Professor Angell gives his forecasts for the effect of computerization and global communication networks on both political and commercial governance. He relates this to the central position of information systems within the whole spectrum of management, to consider ‘the nature of work’ in ‘the office of the future’ and the ‘enterprise of the future’. Angell finishes by initiating a debate on the likely impact of these emergent technologies on governmental and organizational strategies. He is adamant that all the institutions of the Age of the Machine will have to mutate in the Information Age or die!

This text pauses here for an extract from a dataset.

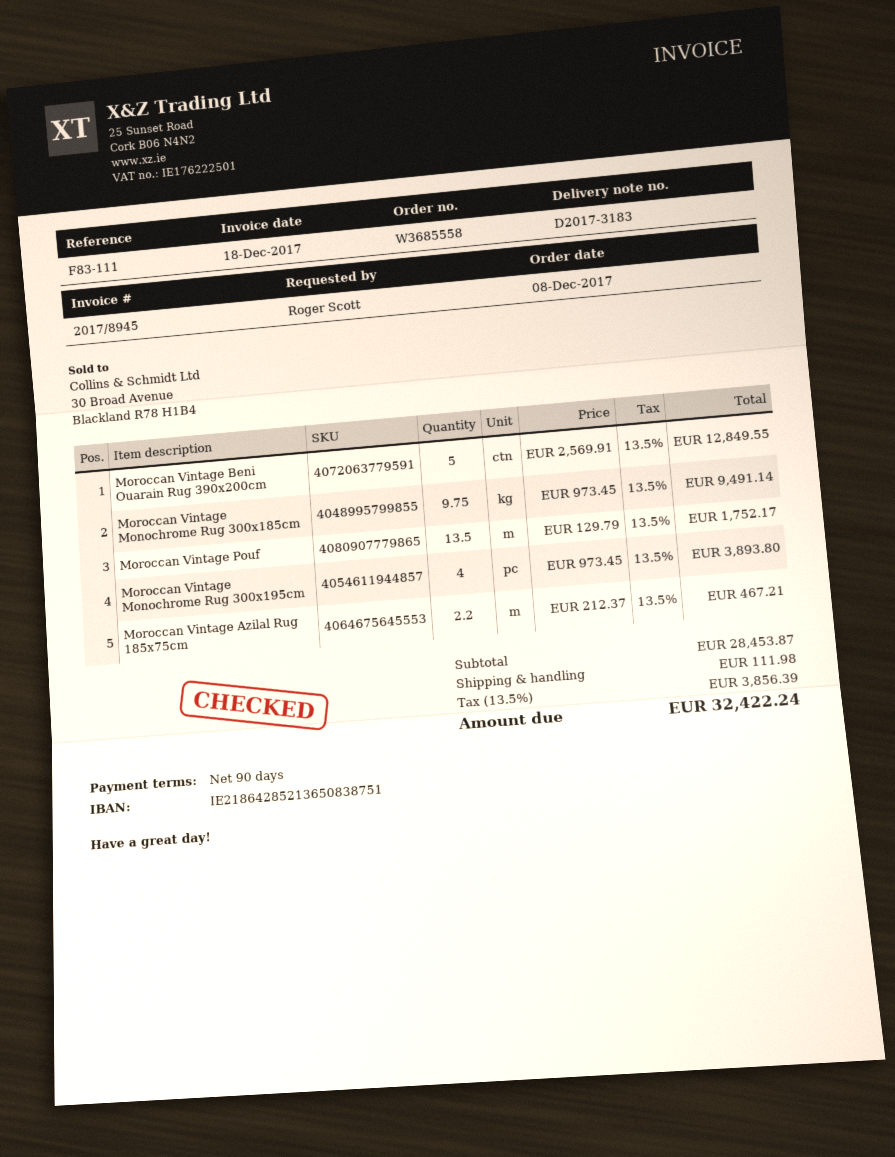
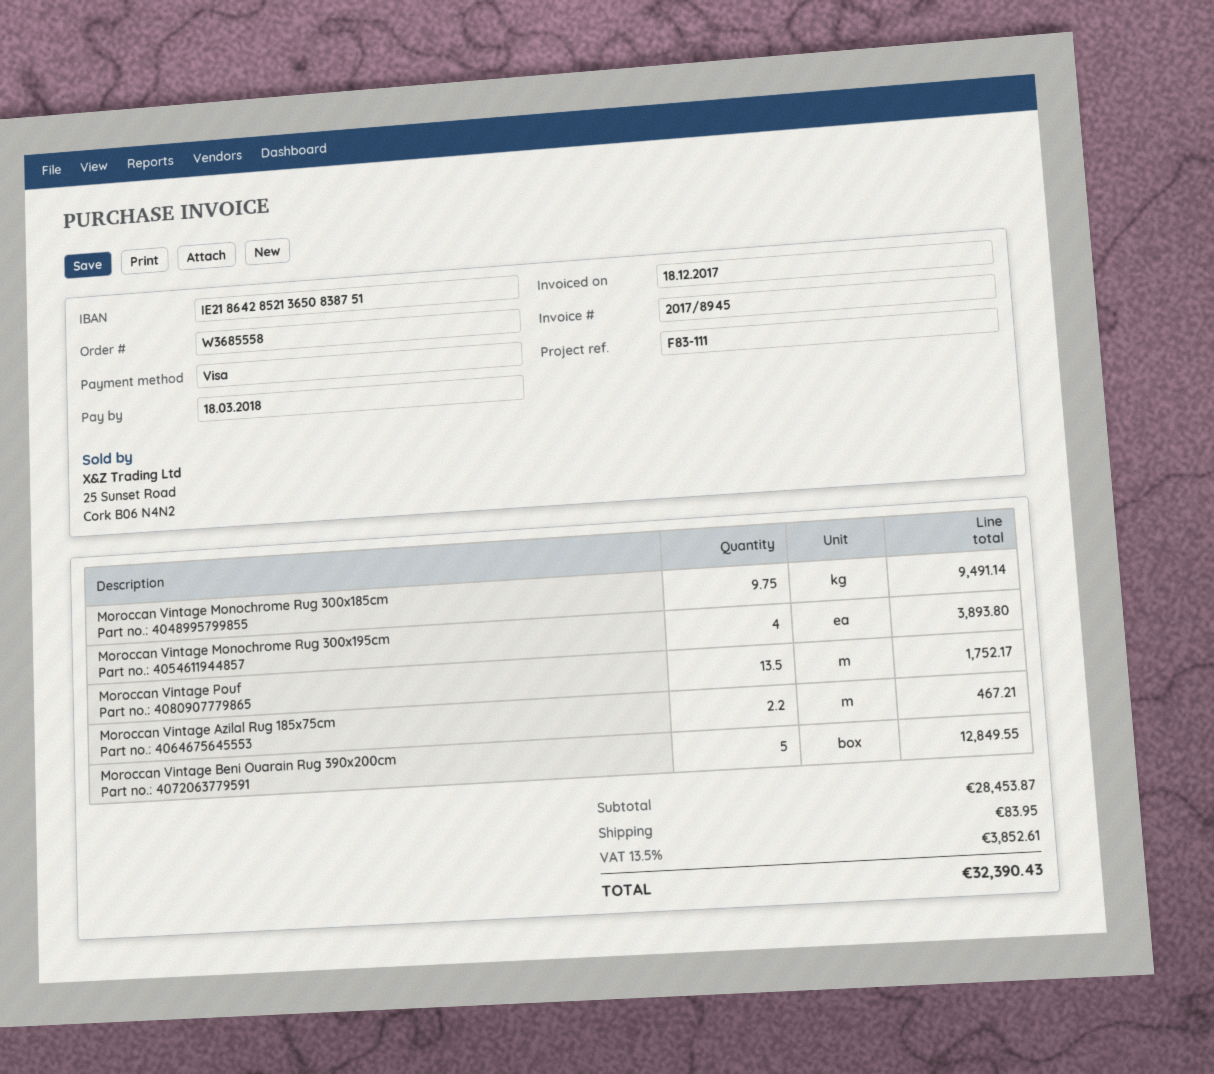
shipping: 111.98 -> 83.95
tax: 13.5% = 3856.39 -> 13.5% = 3852.61
total: 32422.24 -> 32390.43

Angell’s views are controversial. He is convinced of a growing global competition for highly mobile ‘knowledge workers,’ made mobile by their use of new technology. Angell will consider the fundamental importance of such ‘economic mercenaries,’ particularly women, to the success of both company and country, together with broader implications. He says that commonly held dogmas, such as ‘the common good’, ‘social justice’, ‘full employment’ and ‘fair taxation’, will have to be reassessed, to be superseded by more elitist notions. “In the future the notion of ‘Human Rights’ will seem just as peculiar as ‘The Divine Right of Kings’.” The rich are getting richer, the poor are getting poorer.
The workplace is becoming increasingly feminized. Taxation will move away from income and onto expenditure. Spending patterns will change radically, and every company will have to rethink totally its marketing strategies. The companies themselves will be virtual enterprises, at the hub of loosely knit alliances, all linked together by global networks: electronic, transport and human. They assemble to take advantage of any temporary business opportunity; and then we separate, each company moving on to its next major deal.
The increased importance of knowledge/talent workers to these companies is also intensifying a power struggle with the owners of equity in those companies, and this is likely to fundamentally change the very nature of capitalism itself. This battle is likely to be at least as significant as that between landowners and industrialists in the early part of the nineteenth century that was formative of today’s capitalism.
These economic forces are driving western liberal democracy into decline. Like Karl Marx, Angell believes that representative politicians are becoming impotent in their power broking – that events are forcing their hands. Unlike Marx he does not see the reason as the rise of the international proletariat, but on the one hand ‘new barbarians,’ a growing international elite based in ‘economic hot-spots’ who owe no allegiance to the nation-state, and on the other ‘old barbarians,’ who are insistent on forcing their political, religious and ethnic bigotries on the rest of the world. Indeed he will show that the nation-state in its present form has no future, and that if it is to survive at all it will have to be radically different from today’s embodiment. The future, he says, will be in Smart Regions, E-villes forming the hub of telecommunications, transport and human networks. The basis of this conclusion is his analysis of the nature of money and its relationship to telecommunications.
Angell will conclude by asking ‘what will all this mean for business in general?’ What should these businesses do?
Although Angell delivers a very serious message, his style makes the talk suitable for a general audience. He does have a well-earned reputation for sprinkling his talks with liberal amounts of ‘dark humour’ and biting satire.